The Interior Ministry rejected the Heart Party’s application due to alleged irregularities in collecting necessary thumbprints from supporters, and accused the party of being backed by exiled opposition leader Sam Rainsy, who has been convicted of a slew of crimes.
Defense lawyer Sam Sokong said Pluk was now at a safe place but declined to tell the whereabouts.
“I have contacted my client, and my client declared his intention [to show up] and will not escape. He will go to testify but I am not sure when, since he is busy with his personal work,” Sokong said.
Phnom Penh Municipal Police spokesperson San Sokseyha said authorities were looking for Pluk. “So far, we have not found him,” Sokseyha said.
Separately, land activist Sat Pha, who has been active in protesting outside the Phnom Penh court during mass trials of the opposition party, said she had escaped the country following unidentified death threats.
Pha said she returned from the Khmer New Year holiday on Saturday to find a note threatening her life posted on the front door of the home where she lived alone.
“If I did not escape, I could lose my life,” Pha said. She added that it was not the first threat against her, including two phone calls she had previously received.
She had informed the U.N. about previous threats, but this time had not complained to police as she did not trust them, she said.

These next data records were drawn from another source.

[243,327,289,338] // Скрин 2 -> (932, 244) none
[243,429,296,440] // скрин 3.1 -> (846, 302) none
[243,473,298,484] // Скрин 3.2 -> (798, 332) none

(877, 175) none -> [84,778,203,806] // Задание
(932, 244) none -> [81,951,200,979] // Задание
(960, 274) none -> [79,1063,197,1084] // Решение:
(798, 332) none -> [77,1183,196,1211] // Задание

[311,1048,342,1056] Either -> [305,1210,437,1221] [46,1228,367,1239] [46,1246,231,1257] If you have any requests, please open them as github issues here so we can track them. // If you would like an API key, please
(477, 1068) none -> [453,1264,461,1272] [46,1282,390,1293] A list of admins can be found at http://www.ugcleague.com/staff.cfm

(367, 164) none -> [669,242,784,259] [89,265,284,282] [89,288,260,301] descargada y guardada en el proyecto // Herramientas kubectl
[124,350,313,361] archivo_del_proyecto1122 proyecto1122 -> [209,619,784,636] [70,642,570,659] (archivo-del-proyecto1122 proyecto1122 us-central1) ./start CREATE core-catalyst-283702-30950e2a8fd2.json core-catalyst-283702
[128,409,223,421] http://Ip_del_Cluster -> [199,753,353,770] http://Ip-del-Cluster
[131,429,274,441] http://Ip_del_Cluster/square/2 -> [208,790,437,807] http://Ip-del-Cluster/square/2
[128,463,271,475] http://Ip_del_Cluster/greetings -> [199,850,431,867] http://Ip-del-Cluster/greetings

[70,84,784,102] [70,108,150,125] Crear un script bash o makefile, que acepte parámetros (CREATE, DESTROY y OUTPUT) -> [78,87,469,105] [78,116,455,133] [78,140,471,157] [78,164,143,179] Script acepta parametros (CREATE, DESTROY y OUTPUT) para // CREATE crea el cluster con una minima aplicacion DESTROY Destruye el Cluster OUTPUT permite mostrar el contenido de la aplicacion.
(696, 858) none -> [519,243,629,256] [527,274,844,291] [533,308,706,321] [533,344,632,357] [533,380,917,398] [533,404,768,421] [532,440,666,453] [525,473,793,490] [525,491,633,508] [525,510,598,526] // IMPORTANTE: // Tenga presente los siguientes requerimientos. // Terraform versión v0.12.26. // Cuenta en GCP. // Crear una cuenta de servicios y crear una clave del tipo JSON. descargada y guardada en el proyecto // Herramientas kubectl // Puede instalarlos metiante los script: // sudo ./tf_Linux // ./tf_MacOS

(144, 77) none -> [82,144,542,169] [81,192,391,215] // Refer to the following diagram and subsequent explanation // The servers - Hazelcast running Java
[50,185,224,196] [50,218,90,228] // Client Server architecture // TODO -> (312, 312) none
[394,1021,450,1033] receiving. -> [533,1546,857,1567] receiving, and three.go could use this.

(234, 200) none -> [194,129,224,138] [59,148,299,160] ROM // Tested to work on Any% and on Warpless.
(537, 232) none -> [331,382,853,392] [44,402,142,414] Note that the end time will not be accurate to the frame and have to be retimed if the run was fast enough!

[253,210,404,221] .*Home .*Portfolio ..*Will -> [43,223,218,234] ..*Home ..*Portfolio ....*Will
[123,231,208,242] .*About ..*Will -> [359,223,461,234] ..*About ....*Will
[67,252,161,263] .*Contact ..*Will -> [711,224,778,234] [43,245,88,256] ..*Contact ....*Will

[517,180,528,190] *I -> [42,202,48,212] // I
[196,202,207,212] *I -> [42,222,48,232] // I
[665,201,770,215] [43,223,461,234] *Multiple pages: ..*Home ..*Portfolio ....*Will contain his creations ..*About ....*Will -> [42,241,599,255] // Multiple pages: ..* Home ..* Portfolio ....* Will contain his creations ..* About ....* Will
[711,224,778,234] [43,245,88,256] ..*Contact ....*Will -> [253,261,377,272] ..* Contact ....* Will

They had not found justice for her following a previous incident of violence, she said.
Pha said she had traveled for three days before reaching a second country late last night. She said she was at a safe place and would seek help from the U.N. to settle in a third country.
“I’ve demanded the release of political prisoners and the dropping of charges against them,” she said, pointing the finger at the government and ruling party.
Interior Ministry spokesperson Khieu Sopheak said he heard about Pha’s case, but did not believe authorities were behind any threats against her. Pha was just one among a small group of protesters, and was nothing outstanding, he said.
“In my personal opinion, this is her intention … this is her trick to gain political asylum in a second country,” he said, encouraging her to cooperate in a police investigation if the threat was genuine.